[Work item]
The answer must consist of every line in the data that contains "Salat".

[Raw data]

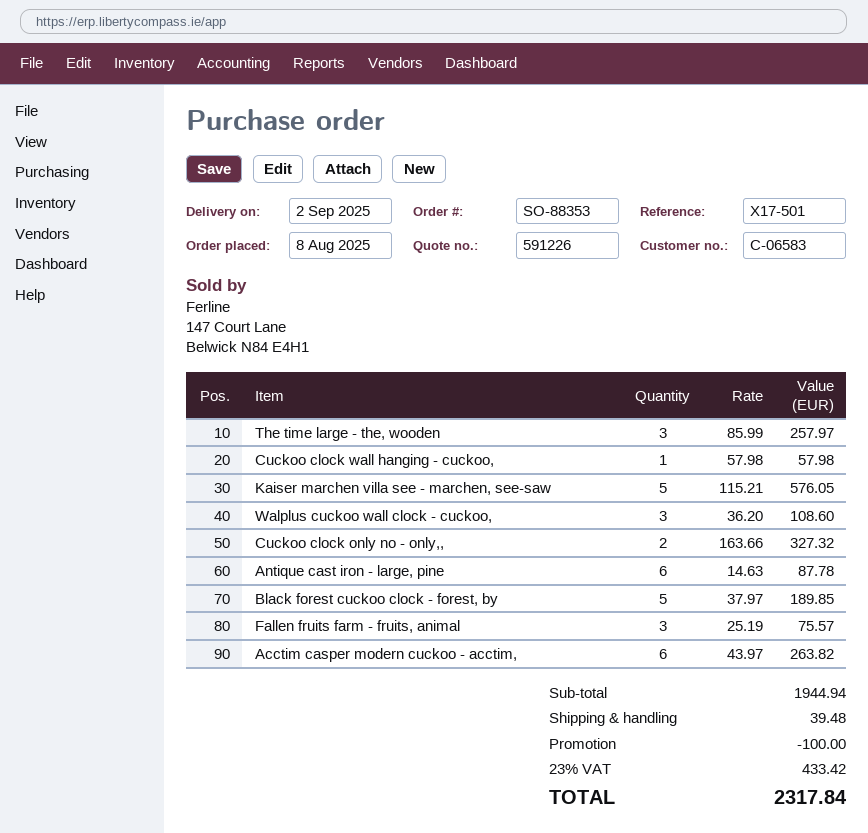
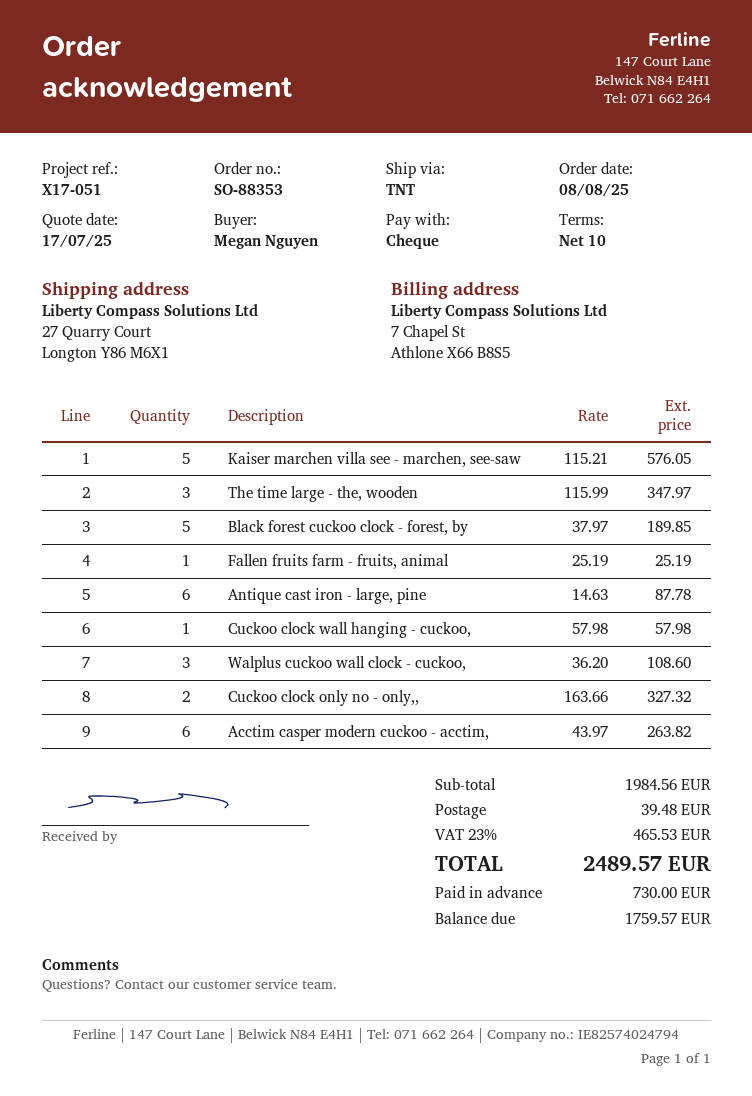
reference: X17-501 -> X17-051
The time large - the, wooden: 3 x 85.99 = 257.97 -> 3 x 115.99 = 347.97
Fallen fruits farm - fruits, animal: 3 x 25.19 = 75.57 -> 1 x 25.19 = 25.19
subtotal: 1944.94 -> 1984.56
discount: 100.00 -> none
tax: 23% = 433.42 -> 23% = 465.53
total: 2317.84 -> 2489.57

...

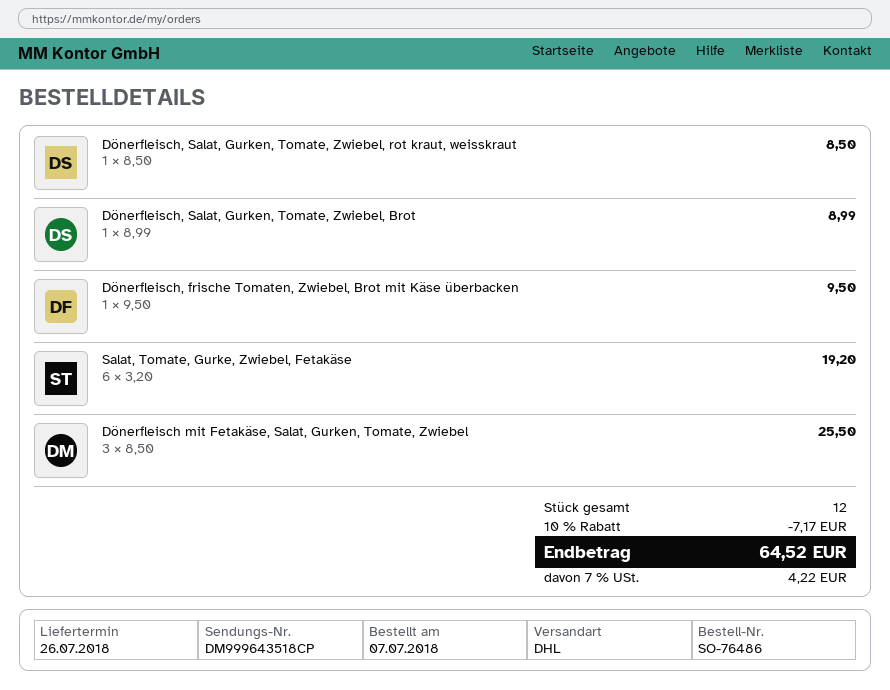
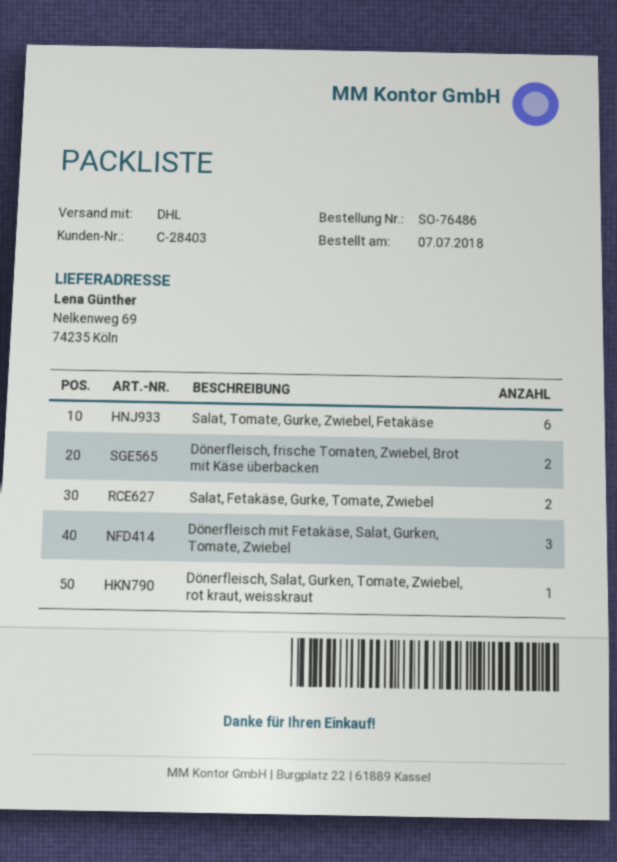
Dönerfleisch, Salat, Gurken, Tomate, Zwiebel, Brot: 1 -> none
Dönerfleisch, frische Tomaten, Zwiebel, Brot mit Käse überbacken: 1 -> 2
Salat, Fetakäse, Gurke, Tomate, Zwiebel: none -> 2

[Expected answer]
Dönerfleisch, Salat, Gurken, Tomate, Zwiebel, Brot: 1 -> none
Salat, Fetakäse, Gurke, Tomate, Zwiebel: none -> 2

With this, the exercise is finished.